MATERIALS PROVIDED: Begin

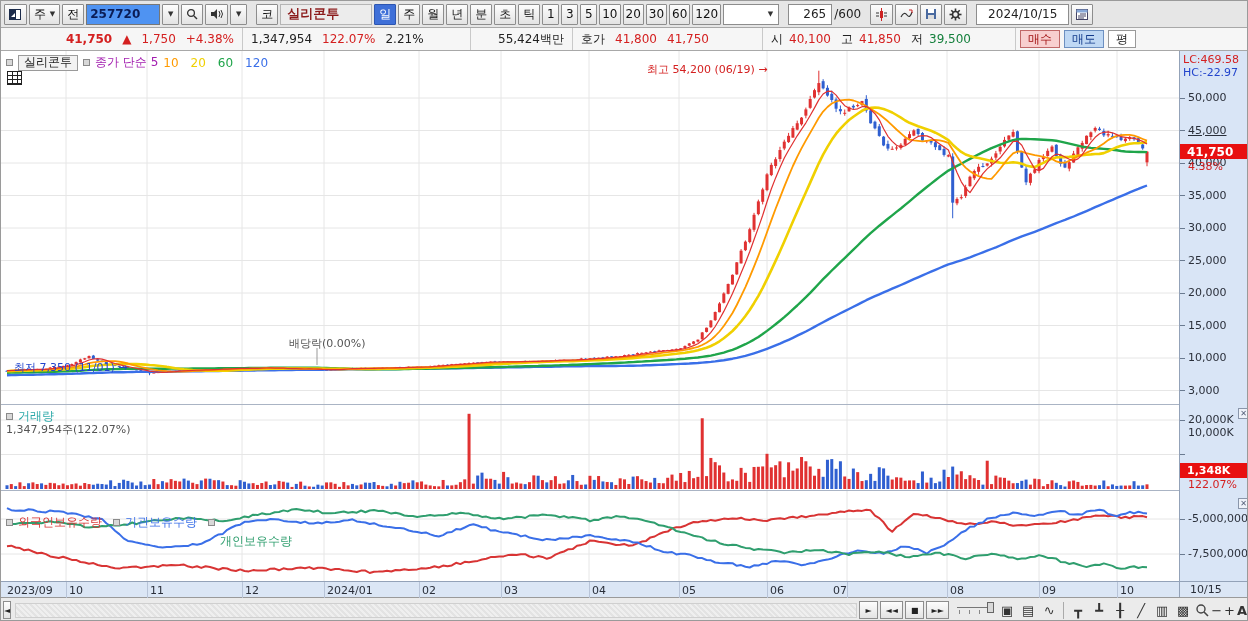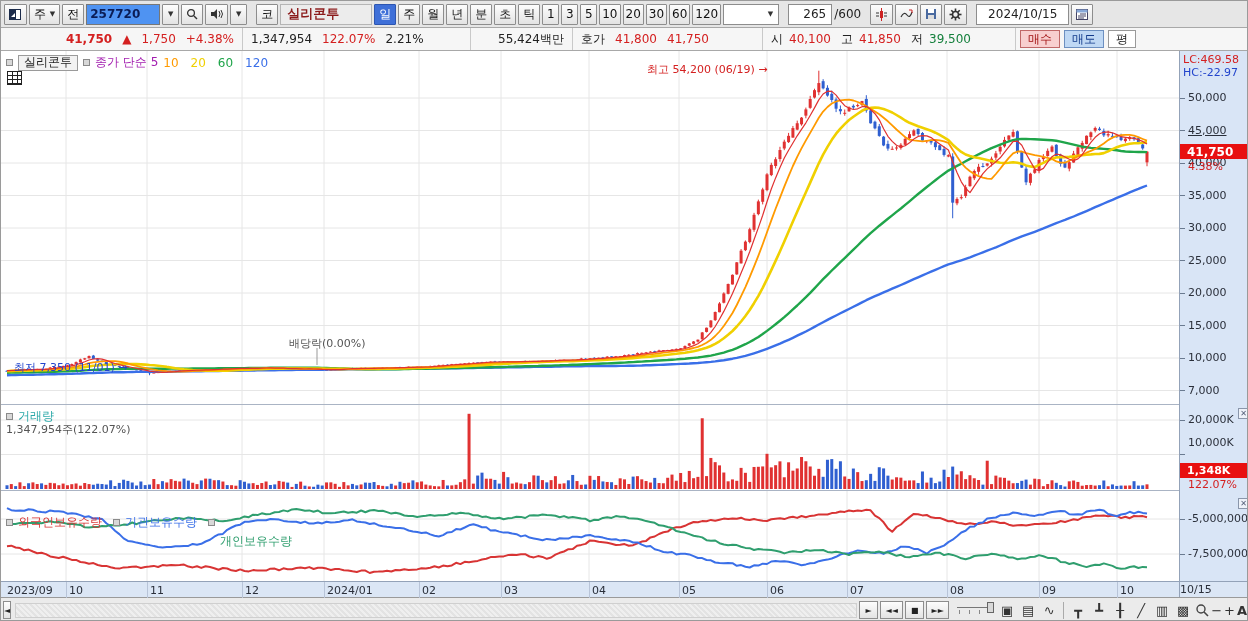--- a/index.html
+++ b/index.html
@@ -29,21 +29,21 @@
   .axis-panel{position:absolute;left:1178px;top:0;width:70px;height:530px;background:#d9e5f6;border-left:1px solid #93a2b8;z-index:4}
   .axlbl{position:absolute;left:8px;font-size:11px;color:#2a2f3a;white-space:nowrap}
   .tick{position:absolute;left:0;width:5px;height:1px;background:#6a7a90}
   .curbox{position:absolute;left:0;width:70px;height:15px;background:#e81010;color:#fff;font-weight:bold;font-size:12px;display:flex;align-items:center;padding-left:7px;z-index:5}
   .curpct{position:absolute;left:8px;color:#d42020;font-size:11px;z-index:5}
   .lc{position:absolute;left:3px;top:2px;color:#d42020;font-size:11px;z-index:5}
   .hc{position:absolute;left:3px;top:15px;color:#2244cc;font-size:11px;z-index:5}
   .xstrip{position:absolute;left:0;top:530px;width:1178px;height:16px;background:#dbe6f5;border-top:1px solid #93a2b8;z-index:3}
   .xlbl{position:absolute;top:2px;font-size:11px;color:#2a2f3a;white-space:nowrap}
   .xsep{position:absolute;top:0;width:1px;height:16px;background:#b8c4d8}
-  .xright{position:absolute;left:1178px;top:530px;width:70px;height:16px;background:#dbe6f5;border-top:1px solid #93a2b8;border-left:1px solid #93a2b8;font-size:11px;color:#2a2f3a;display:flex;align-items:center;z-index:4}
+  .xright{position:absolute;left:1178px;top:530px;width:70px;height:16px;background:#dbe6f5;border-top:1px solid #93a2b8;border-left:1px solid #93a2b8;font-size:11px;color:#2a2f3a;display:flex;align-items:center;padding-left:10px;z-index:4}
   .legend{position:absolute;display:flex;align-items:center;gap:5px;z-index:2;white-space:nowrap}
   .lsq{width:7px;height:7px;border:1px solid #8a8a8a;background:#d8d8d8;display:inline-block}
   .lname{border:1px solid #9a9a9a;background:#f2f2f2;padding:0 5px;height:16px;display:inline-flex;align-items:center;font-size:12px;color:#222}
   .gridicon{position:absolute;left:6px;top:20px;width:15px;height:14px;border:1px solid #222;background:
     linear-gradient(#222 1px,transparent 1px) 0 3px/100% 4px,
     linear-gradient(90deg,#222 1px,transparent 1px) 4px 0/5px 100%,#fff;z-index:2}
   .ann{position:absolute;font-size:11px;white-space:nowrap;z-index:2}
   .closex{position:absolute;left:58px;width:11px;height:11px;border:1px solid #8a96ab;background:#eef2f9;color:#55607a;font-size:8px;line-height:9px;text-align:center;z-index:6}
   
   .bottombar{position:absolute;left:0;top:596px;width:1248px;height:25px;background:#ebebeb;border-top:1px solid #9a9a9a;display:flex;align-items:center;padding:0 2px;gap:2px}
@@ -1091,27 +1091,27 @@
         <div class="axlbl" style="top: 170px;">30,000</div>
         <div class="tick" style="top: 209px;"></div>
         <div class="axlbl" style="top: 202.5px;">25,000</div>
         <div class="tick" style="top: 241.5px;"></div>
         <div class="axlbl" style="top: 235px;">20,000</div>
         <div class="tick" style="top: 274px;"></div>
         <div class="axlbl" style="top: 267.5px;">15,000</div>
         <div class="tick" style="top: 306.5px;"></div>
         <div class="axlbl" style="top: 300px;">10,000</div>
         <div class="tick" style="top: 339px;"></div>
-        <div class="axlbl" style="top: 332.5px;">7,000</div>
+        <div class="axlbl" style="top: 332.5px;">3,000</div>
         <div class="curbox" style="top: 93px;">41,750</div>
         <div class="curpct" style="top: 109px;">4.38%</div>
         <div class="tick" style="top: 368.5px;"></div>
         <div class="axlbl" style="top: 362px;">20,000K</div>
         <div class="tick" style="top: 403px;"></div>
-        <div class="axlbl" style="top: 385px;">10,000K</div>
+        <div class="axlbl" style="top: 375px;">10,000K</div>
         <div class="curbox" style="top: 412px; font-size: 11px;">1,348K</div>
         <div class="curpct" style="top: 427px;">122.07%</div>
         <div class="tick" style="top: 467.5px;"></div>
         <div class="axlbl" style="top: 461px;">-5,000,000</div>
         <div class="tick" style="top: 502.5px;"></div>
         <div class="axlbl" style="top: 496px;">-7,500,000</div>
       </div>
 
     <div class="xstrip" id="xstrip">
         <div class="xlbl" style="left: 6px;">2023/09</div>
@@ -1127,21 +1127,21 @@
         <div class="xlbl" style="left: 421px;">02</div>
         <div class="xsep" style="left: 500px;"></div>
         <div class="xlbl" style="left: 503px;">03</div>
         <div class="xsep" style="left: 588px;"></div>
         <div class="xlbl" style="left: 591px;">04</div>
         <div class="xsep" style="left: 678px;"></div>
         <div class="xlbl" style="left: 681px;">05</div>
         <div class="xsep" style="left: 766px;"></div>
         <div class="xlbl" style="left: 769px;">06</div>
         <div class="xsep" style="left: 846px;"></div>
-        <div class="xlbl" style="left: 849px;">07</div>
+        <div class="xlbl" style="left: 832px;">07</div>
         <div class="xsep" style="left: 946px;"></div>
         <div class="xlbl" style="left: 949px;">08</div>
         <div class="xsep" style="left: 1038px;"></div>
         <div class="xlbl" style="left: 1041px;">09</div>
         <div class="xsep" style="left: 1116px;"></div>
         <div class="xlbl" style="left: 1119px;">10</div>
       </div>
     <div class="xright">10/15</div>
   </div>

MATERIALS PROVIDED: End

> **TO DO**
An exact copy of every record above is required, with all pictures omitted.

> **TASK SOLUTION**
--- a/index.html
+++ b/index.html
@@ -29,21 +29,21 @@
   .axis-panel{position:absolute;left:1178px;top:0;width:70px;height:530px;background:#d9e5f6;border-left:1px solid #93a2b8;z-index:4}
   .axlbl{position:absolute;left:8px;font-size:11px;color:#2a2f3a;white-space:nowrap}
   .tick{position:absolute;left:0;width:5px;height:1px;background:#6a7a90}
   .curbox{position:absolute;left:0;width:70px;height:15px;background:#e81010;color:#fff;font-weight:bold;font-size:12px;display:flex;align-items:center;padding-left:7px;z-index:5}
   .curpct{position:absolute;left:8px;color:#d42020;font-size:11px;z-index:5}
   .lc{position:absolute;left:3px;top:2px;color:#d42020;font-size:11px;z-index:5}
   .hc{position:absolute;left:3px;top:15px;color:#2244cc;font-size:11px;z-index:5}
   .xstrip{position:absolute;left:0;top:530px;width:1178px;height:16px;background:#dbe6f5;border-top:1px solid #93a2b8;z-index:3}
   .xlbl{position:absolute;top:2px;font-size:11px;color:#2a2f3a;white-space:nowrap}
   .xsep{position:absolute;top:0;width:1px;height:16px;background:#b8c4d8}
-  .xright{position:absolute;left:1178px;top:530px;width:70px;height:16px;background:#dbe6f5;border-top:1px solid #93a2b8;border-left:1px solid #93a2b8;font-size:11px;color:#2a2f3a;display:flex;align-items:center;z-index:4}
+  .xright{position:absolute;left:1178px;top:530px;width:70px;height:16px;background:#dbe6f5;border-top:1px solid #93a2b8;border-left:1px solid #93a2b8;font-size:11px;color:#2a2f3a;display:flex;align-items:center;padding-left:10px;z-index:4}
   .legend{position:absolute;display:flex;align-items:center;gap:5px;z-index:2;white-space:nowrap}
   .lsq{width:7px;height:7px;border:1px solid #8a8a8a;background:#d8d8d8;display:inline-block}
   .lname{border:1px solid #9a9a9a;background:#f2f2f2;padding:0 5px;height:16px;display:inline-flex;align-items:center;font-size:12px;color:#222}
   .gridicon{position:absolute;left:6px;top:20px;width:15px;height:14px;border:1px solid #222;background:
     linear-gradient(#222 1px,transparent 1px) 0 3px/100% 4px,
     linear-gradient(90deg,#222 1px,transparent 1px) 4px 0/5px 100%,#fff;z-index:2}
   .ann{position:absolute;font-size:11px;white-space:nowrap;z-index:2}
   .closex{position:absolute;left:58px;width:11px;height:11px;border:1px solid #8a96ab;background:#eef2f9;color:#55607a;font-size:8px;line-height:9px;text-align:center;z-index:6}
   
   .bottombar{position:absolute;left:0;top:596px;width:1248px;height:25px;background:#ebebeb;border-top:1px solid #9a9a9a;display:flex;align-items:center;padding:0 2px;gap:2px}
@@ -1091,27 +1091,27 @@
         <div class="axlbl" style="top: 170px;">30,000</div>
         <div class="tick" style="top: 209px;"></div>
         <div class="axlbl" style="top: 202.5px;">25,000</div>
         <div class="tick" style="top: 241.5px;"></div>
         <div class="axlbl" style="top: 235px;">20,000</div>
         <div class="tick" style="top: 274px;"></div>
         <div class="axlbl" style="top: 267.5px;">15,000</div>
         <div class="tick" style="top: 306.5px;"></div>
         <div class="axlbl" style="top: 300px;">10,000</div>
         <div class="tick" style="top: 339px;"></div>
-        <div class="axlbl" style="top: 332.5px;">7,000</div>
+        <div class="axlbl" style="top: 332.5px;">3,000</div>
         <div class="curbox" style="top: 93px;">41,750</div>
         <div class="curpct" style="top: 109px;">4.38%</div>
         <div class="tick" style="top: 368.5px;"></div>
         <div class="axlbl" style="top: 362px;">20,000K</div>
         <div class="tick" style="top: 403px;"></div>
-        <div class="axlbl" style="top: 385px;">10,000K</div>
+        <div class="axlbl" style="top: 375px;">10,000K</div>
         <div class="curbox" style="top: 412px; font-size: 11px;">1,348K</div>
         <div class="curpct" style="top: 427px;">122.07%</div>
         <div class="tick" style="top: 467.5px;"></div>
         <div class="axlbl" style="top: 461px;">-5,000,000</div>
         <div class="tick" style="top: 502.5px;"></div>
         <div class="axlbl" style="top: 496px;">-7,500,000</div>
       </div>
 
     <div class="xstrip" id="xstrip">
         <div class="xlbl" style="left: 6px;">2023/09</div>
@@ -1127,21 +1127,21 @@
         <div class="xlbl" style="left: 421px;">02</div>
         <div class="xsep" style="left: 500px;"></div>
         <div class="xlbl" style="left: 503px;">03</div>
         <div class="xsep" style="left: 588px;"></div>
         <div class="xlbl" style="left: 591px;">04</div>
         <div class="xsep" style="left: 678px;"></div>
         <div class="xlbl" style="left: 681px;">05</div>
         <div class="xsep" style="left: 766px;"></div>
         <div class="xlbl" style="left: 769px;">06</div>
         <div class="xsep" style="left: 846px;"></div>
-        <div class="xlbl" style="left: 849px;">07</div>
+        <div class="xlbl" style="left: 832px;">07</div>
         <div class="xsep" style="left: 946px;"></div>
         <div class="xlbl" style="left: 949px;">08</div>
         <div class="xsep" style="left: 1038px;"></div>
         <div class="xlbl" style="left: 1041px;">09</div>
         <div class="xsep" style="left: 1116px;"></div>
         <div class="xlbl" style="left: 1119px;">10</div>
       </div>
     <div class="xright">10/15</div>
   </div>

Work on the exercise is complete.